[[ Entries provided open ]]

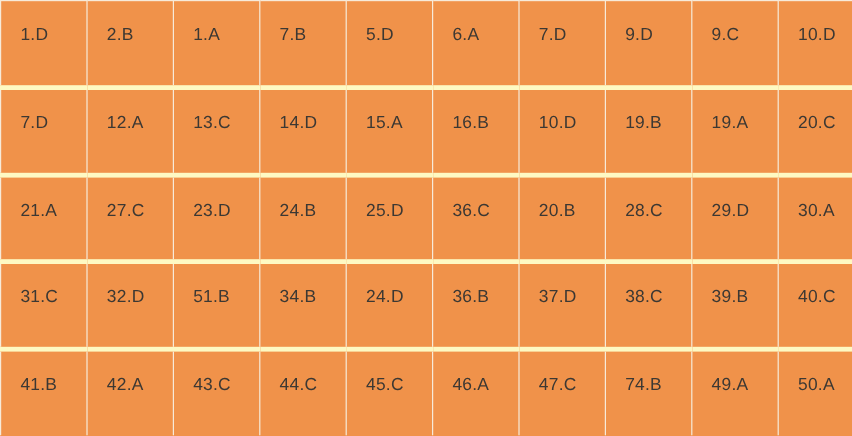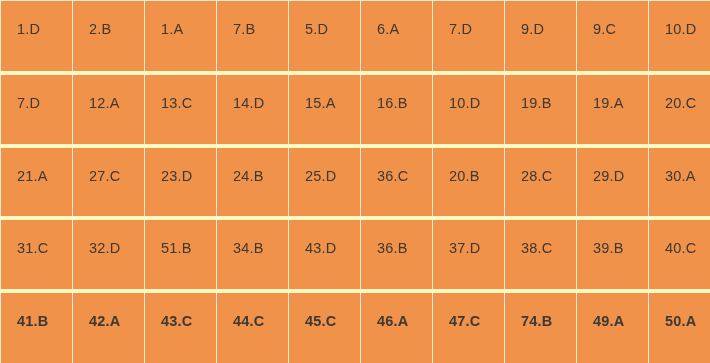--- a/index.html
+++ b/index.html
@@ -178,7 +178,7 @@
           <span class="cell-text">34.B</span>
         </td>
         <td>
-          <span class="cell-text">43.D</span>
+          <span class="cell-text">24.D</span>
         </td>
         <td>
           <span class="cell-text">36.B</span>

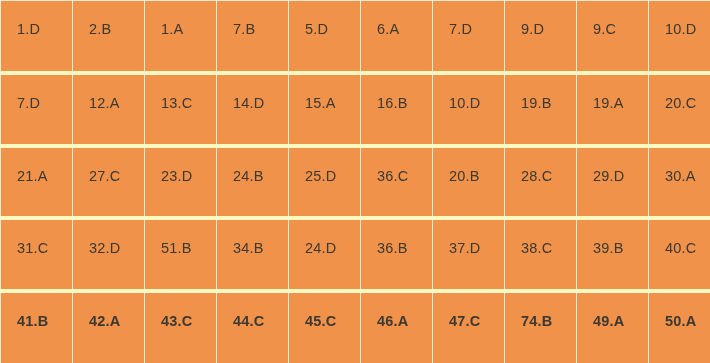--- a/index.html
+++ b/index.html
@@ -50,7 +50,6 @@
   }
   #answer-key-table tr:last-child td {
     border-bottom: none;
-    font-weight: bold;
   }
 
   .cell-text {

[[ Entries provided closed ]]

## Aim of the exercise
Once you have checked each line above for the string "class", state how many lines contain it and add nothing more.

## Written answer
4